---
title: "Splat simulation parameters"
author: "Luke Zappia"
package: splatter
date: "Last updated: 19 October 2020"
output:
    BiocStyle::html_document:
        toc: true
        toc_float: true
vignette: >
  %\VignetteIndexEntry{Splat simulation parameters}
  %\VignetteEngine{knitr::rmarkdown}
  %\VignetteEncoding{UTF-8}
---

```{r knitr-options, include = FALSE}
knitr::opts_chunk$set(collapse = TRUE, comment = "#>")
```

This vignette describes the Splat simulation model and the parameters it uses
in more detail.

```{r setup}
library("splatter")
library("scater")
library("ggplot2")
```

# The base Splat model

This figure, taken from the Splatter publication, describes the core of the 
Splat simulation model.

![Splat simulation model](splat-model.png)

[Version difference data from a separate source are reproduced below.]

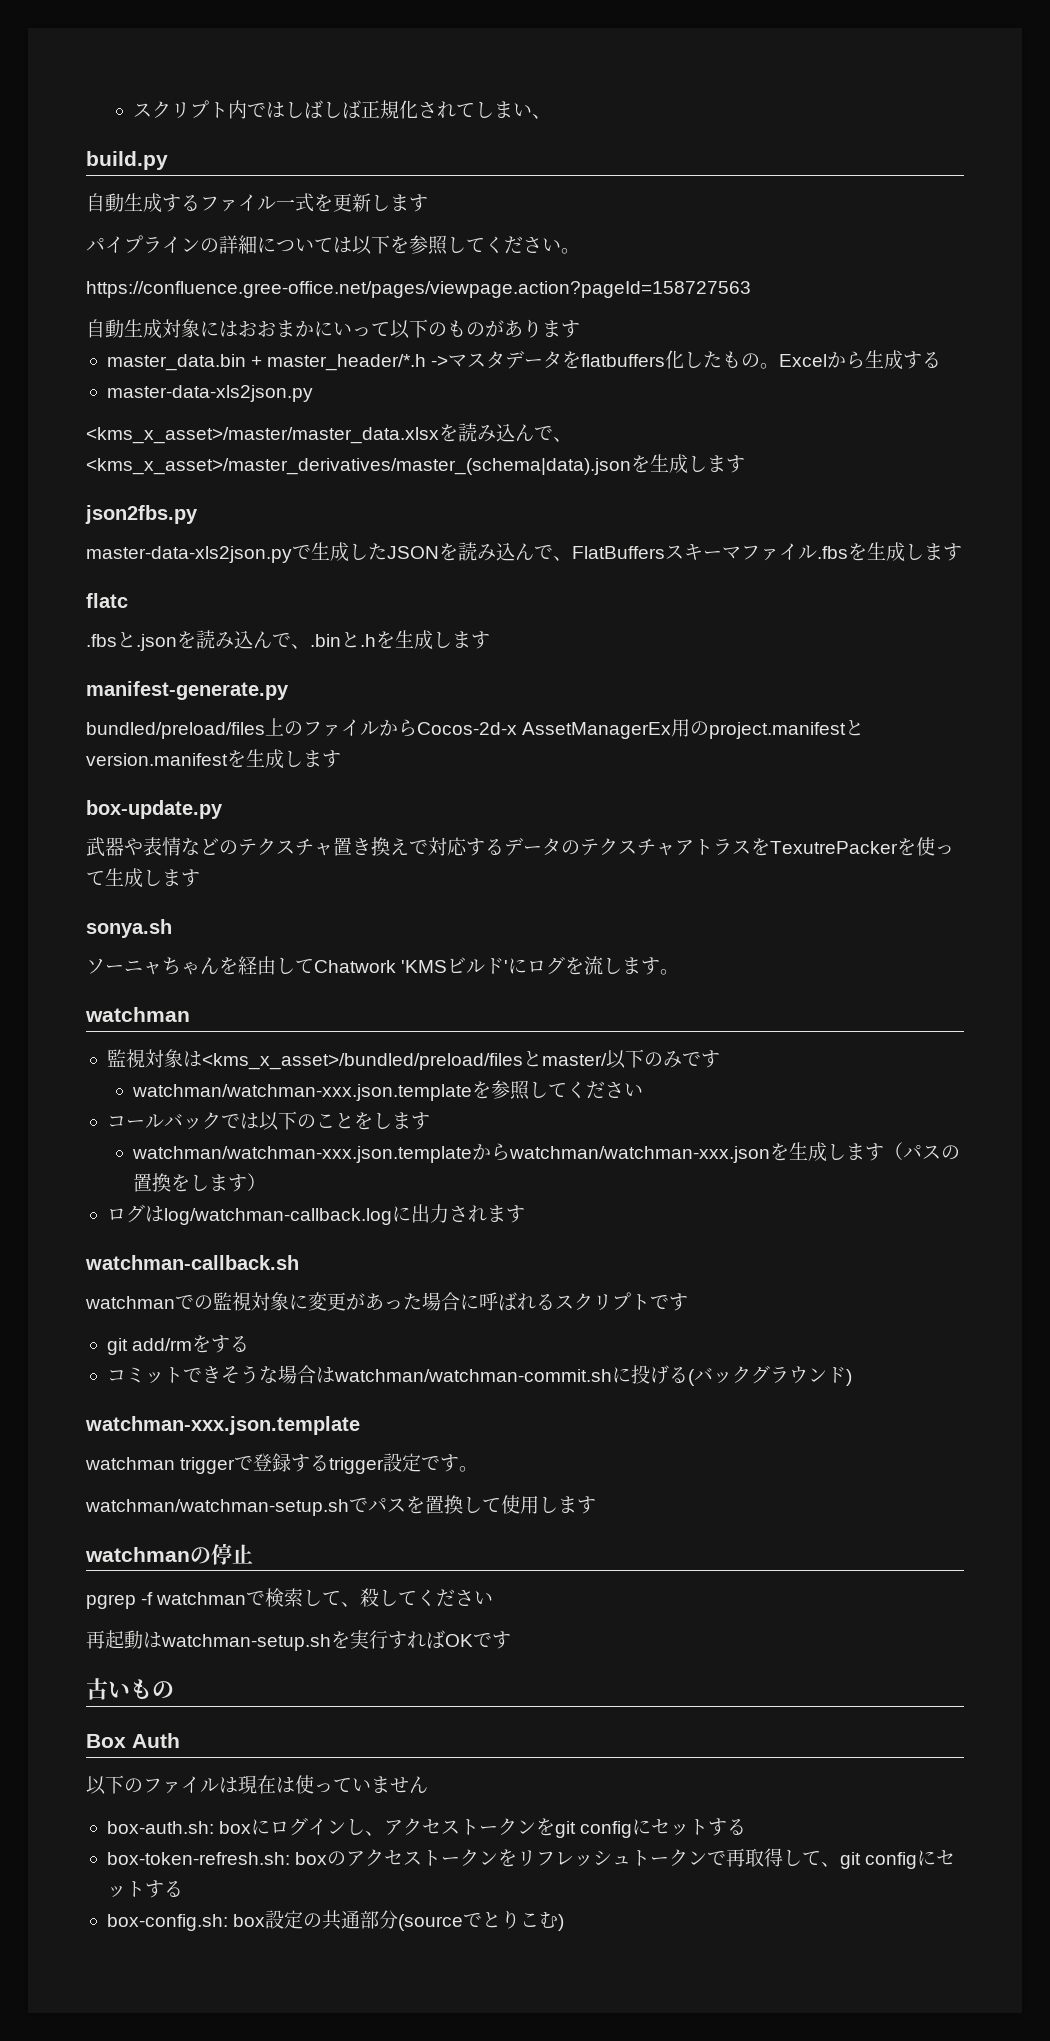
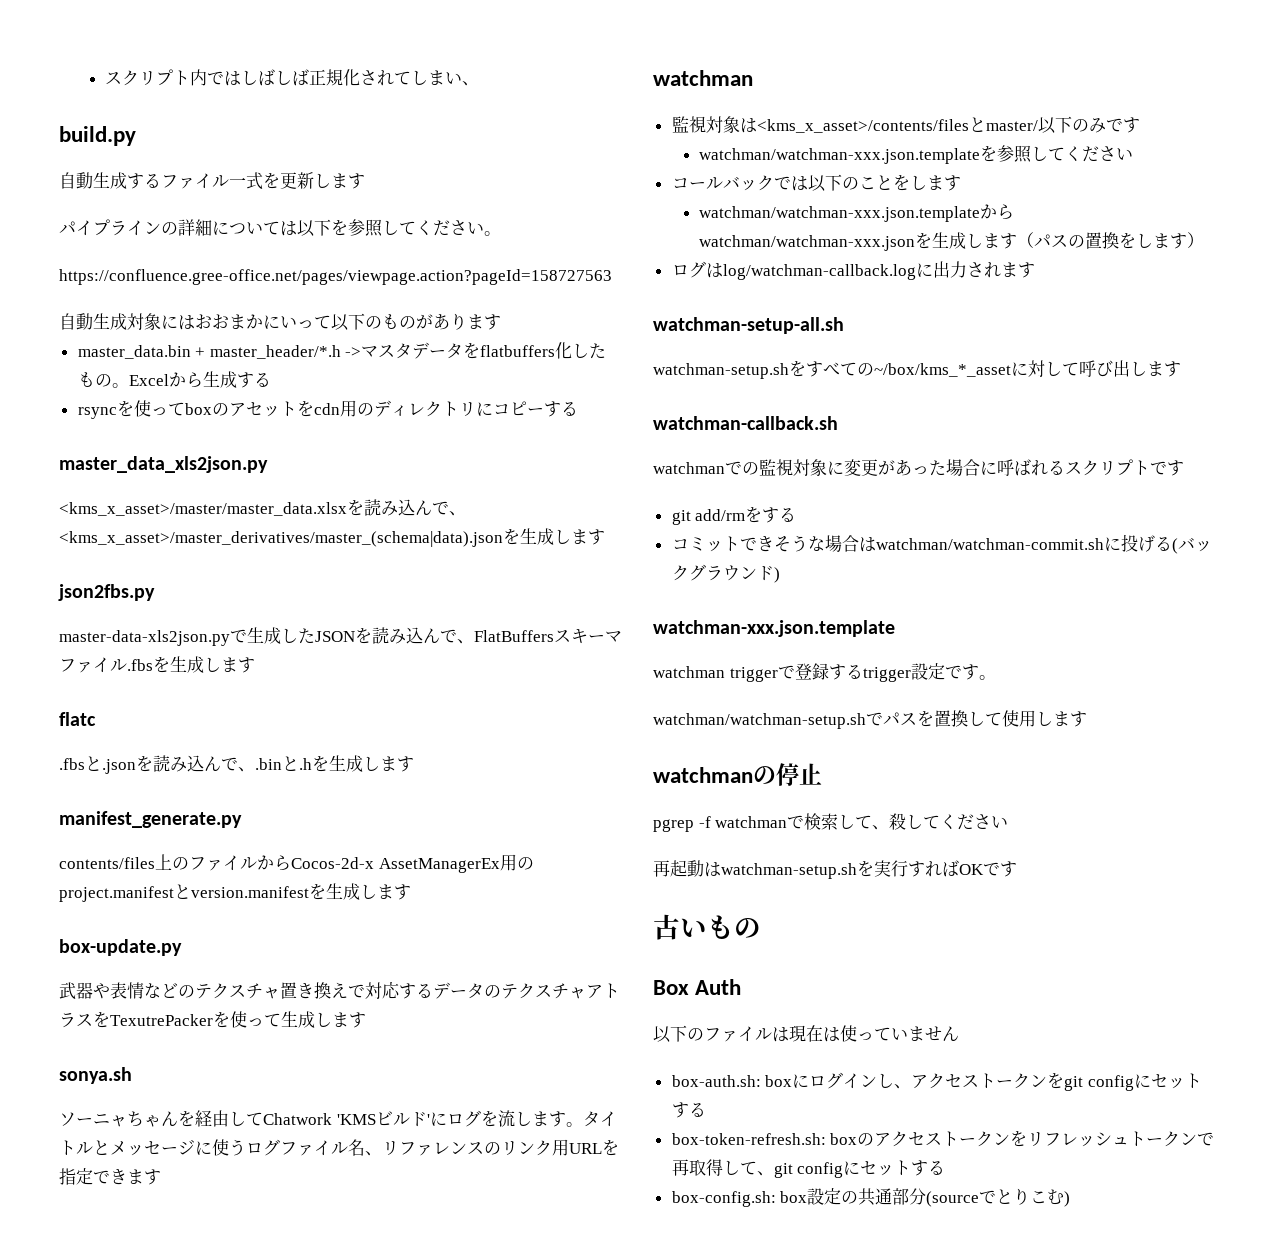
  Excelから生成する
- master-data-xls2json.py
+ rsyncを使ってboxのアセットをcdn用のディレクトリにコピーする
+ master_data_xls2json.py
- manifest-generate.py
- bundled/preload/files上のファイルからCocos-2d-x AssetManagerEx用のproject.manifestとversion.manifestを生成します
+ manifest_generate.py
+ contents/files上のファイルからCocos-2d-x AssetManagerEx用のproject.manifestとversion.manifestを生成します
+ タイトルとメッセージに使うログファイル名、リファレンスのリンク用URLを指定できます
- 監視対象は<kms_x_asset>/bundled/preload/filesとmaster/以下のみです
+ 監視対象は<kms_x_asset>/contents/filesとmaster/以下のみです
+ watchman-setup-all.sh
+ watchman-setup.shをすべての~/box/kms_*_assetに対して呼び出します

The Splat simulation uses a hierarchical probabilistic where different aspects
of a dataset are generated from appropriate statistical distributions. The
first stage generates a mean expression level for each gene. These are 
originally chosen from a Gamma distribution. For some genes that are selected
to be outliers with high expression a factor is generated from a log-normal
distribution. These factors are then multiplied by the median gene mean to
create new means for those genes.

The next stage incorporates variation in the counts per cell. An expected
library size (total counts) is chosen for each cell from a log-normal 
distribution. The library sizes are then used to scale the gene means for each
cell, resulting in a range a counts per cell in the simulated dataset. The gene
means are then further adjusted to enforce a relationship between the mean
expression level and the variability.

The final cell by gene matrix of gene means is then used to generate a count
matrix using a Poisson distribution. The result is a synthetic dataset 
consisting of counts from a Gamma-Poisson (or negative-binomial) distribution.
An additional optional step can be used to replicate a "dropout" effect. A
probability of dropout is generated using a logistic function based on the
underlying mean expression level. A Bernoulli distribution is then used to 
create a dropout matrix which sets some of the generated counts to zero.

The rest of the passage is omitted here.